Arnulf Rainer erblickte am 8. Dezember 1929 das Licht der Welt. Angeblich verließ er die Schule, weil er von einem Kunsterzieher gezwungen wurde, nach der Natur zu zeichnen. Die Akademie für angewandte Kunst in Wien nahm ihn 1949 auf, wegen einer künstlerischen Kontroverse verließ er sie aber bereits nach einem Tag wieder, die Wiener Akademie für bildende Künste schmiss er nach drei Tagen, man hatte seine Kunst als "entartet" geschmäht. Wie zu Zeiten der Nazis.

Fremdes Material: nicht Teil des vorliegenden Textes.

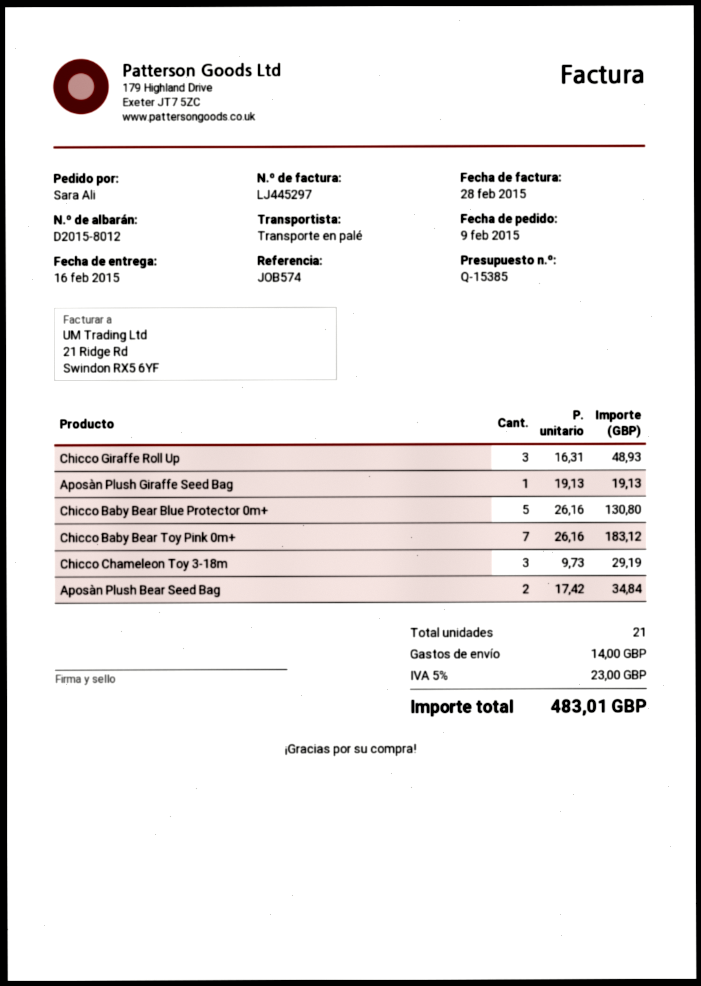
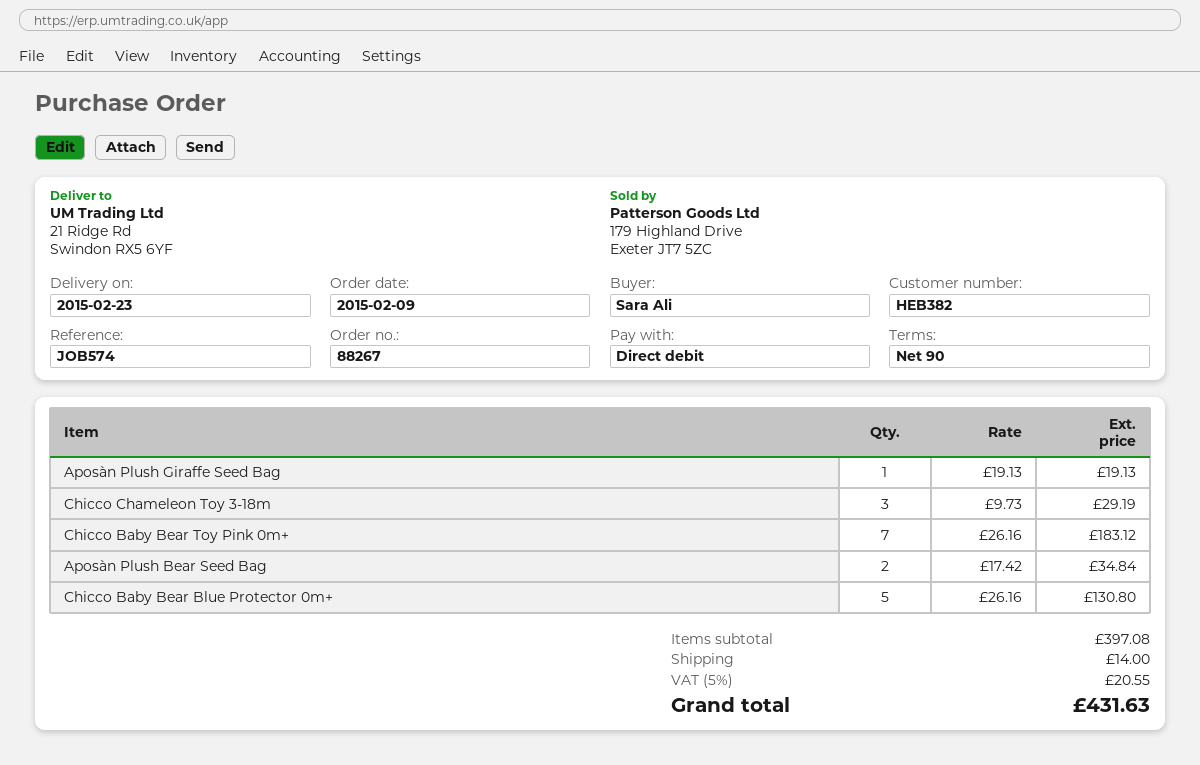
delivery date: 2015-02-16 -> 2015-02-23
Chicco Giraffe Roll Up: 3 x 16.31 = 48.93 -> none
tax: 5% = 23.00 -> 5% = 20.55
total: 483.01 -> 431.63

Künstlerische Annäherungsversuche

In seinem Heimatland zählt Arnulf Rainer heute zum bedeutendsten Vertreter des Informel, einer abstrakten Kunstrichtung, die auf geometrische Kompositionen zugunsten einer intuitiven gestischen Malweise verzichtet. Weil er sich neue Leinwände anfangs kaum leisten konnte, stromerte er über Flohmärkte und kaufte billige Kunst-Faksimiles, bevorzugt von Malern der italienischen Frührenaissance und aus den Niederlanden. Auf diese Weise, so erzählte er einmal in einem Interview, habe er sich mit den alten Künstlern "verheiratet", freilich ohne deren Einverständnis.

Gleiches tat er später mit spärlich bekleideten Damen auf alten Glamour-Fotografien, die er farbenfroh verzierte. Künstlerische Annäherungsversuche, Bauchpinseleien, Dialog mit Strich, doch ohne Faden. Auch in der Galerie Lochner kann man einige seiner übermalten Bilder sehen, beziehungsweise mit feiner Nadel überzeichnete Motive.

Dazu gehören zwei Arbeiten mit dem Titel "Mythos Marilyn" von 2002 mit dem Bildnis der US-Diva, farblich stark reduziert und so kontrastarm, dass die Monroe fast wie ein körperloses Phantom erscheint. Die feinen schwarzen Linien akzentuieren einzelne Körperlinien, das gelockte Haar, die Stirnpartie, das Dekolleté; die Linien schmiegen sich an ihre Silhouette, bilden abstrakte Gebilde, gebündelte Linien, die sich biegen und ausfransen in stürmischen Strichen.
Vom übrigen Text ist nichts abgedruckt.